GuidesAPI ReferenceDiscussions
GuidesBlogPlatform

Spark on Livy

Configuring Apache Livy.

Configuring Apache Livy

Apache Livy can be used by Cloudera Hadoop Distribution, Amazon EMR or custom-made Spark cluster.

  1. Set spark_engine to livy to use Apache Livy as a way to submit spark jobs.
[spark]
spark_engine = livy

2.Set Apache Livy Url in DBND config

[livy]
url = http://<livy_server_url>:8998

[livy] Configuration Section Parameter Reference

  • root - Data outputs location override
  • disable_task_band - Disable task_band file creation
  • url - Determine livy's connection url, e.g. http://livy:8998
  • auth - Set livy auth, e.g. None, Kerberos, or Basic_Access
  • user - Set livy auth user.
  • password - Set livy auth password.
  • ignore_ssl_errors - Enable ignoring ssl errors.
  • job_submitted_hook - Set the user code to be run after livy batch submit. This is a reference to a function. The expected interface is (LivySparkCtrl, Dict[str, Any]) -> None
  • job_status_hook - Set the user code to be run at each livy batch status update. This is a reference to a function.

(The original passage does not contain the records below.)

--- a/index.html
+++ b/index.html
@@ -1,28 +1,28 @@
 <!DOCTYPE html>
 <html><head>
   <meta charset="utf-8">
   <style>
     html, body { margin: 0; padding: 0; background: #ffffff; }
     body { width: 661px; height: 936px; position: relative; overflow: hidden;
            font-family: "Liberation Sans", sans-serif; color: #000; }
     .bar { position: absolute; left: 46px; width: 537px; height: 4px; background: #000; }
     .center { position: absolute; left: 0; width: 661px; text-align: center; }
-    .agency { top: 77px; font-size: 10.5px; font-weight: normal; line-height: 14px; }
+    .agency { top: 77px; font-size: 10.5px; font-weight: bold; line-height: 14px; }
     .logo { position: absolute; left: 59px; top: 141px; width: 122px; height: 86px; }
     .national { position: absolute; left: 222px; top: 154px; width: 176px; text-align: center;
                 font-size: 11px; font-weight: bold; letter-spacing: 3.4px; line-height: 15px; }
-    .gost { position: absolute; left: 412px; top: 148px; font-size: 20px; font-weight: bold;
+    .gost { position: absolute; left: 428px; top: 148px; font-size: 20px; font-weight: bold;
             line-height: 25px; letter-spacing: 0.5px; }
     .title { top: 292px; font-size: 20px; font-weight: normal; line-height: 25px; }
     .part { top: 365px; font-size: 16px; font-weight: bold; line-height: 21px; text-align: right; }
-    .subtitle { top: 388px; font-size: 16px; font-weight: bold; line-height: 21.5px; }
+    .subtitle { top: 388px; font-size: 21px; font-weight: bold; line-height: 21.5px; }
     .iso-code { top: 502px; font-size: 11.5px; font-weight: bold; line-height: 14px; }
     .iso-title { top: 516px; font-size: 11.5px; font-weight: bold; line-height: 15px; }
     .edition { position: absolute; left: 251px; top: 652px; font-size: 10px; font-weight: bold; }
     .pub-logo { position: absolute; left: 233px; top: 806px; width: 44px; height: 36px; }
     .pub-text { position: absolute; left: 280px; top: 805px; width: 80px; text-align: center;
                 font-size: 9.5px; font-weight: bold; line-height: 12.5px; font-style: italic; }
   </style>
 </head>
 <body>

The expected interface is (LivySparkCtrl, Dict[str, Any]) -> None
  • retry_on_status_error - Set the number of retries for http requests if the status code is not accepted.
  • retry_on_status_error_delay - Determien the amount of time, in seconds, in between retries for http requests.

Q: How can I debug HTTP requests related to the Livy server?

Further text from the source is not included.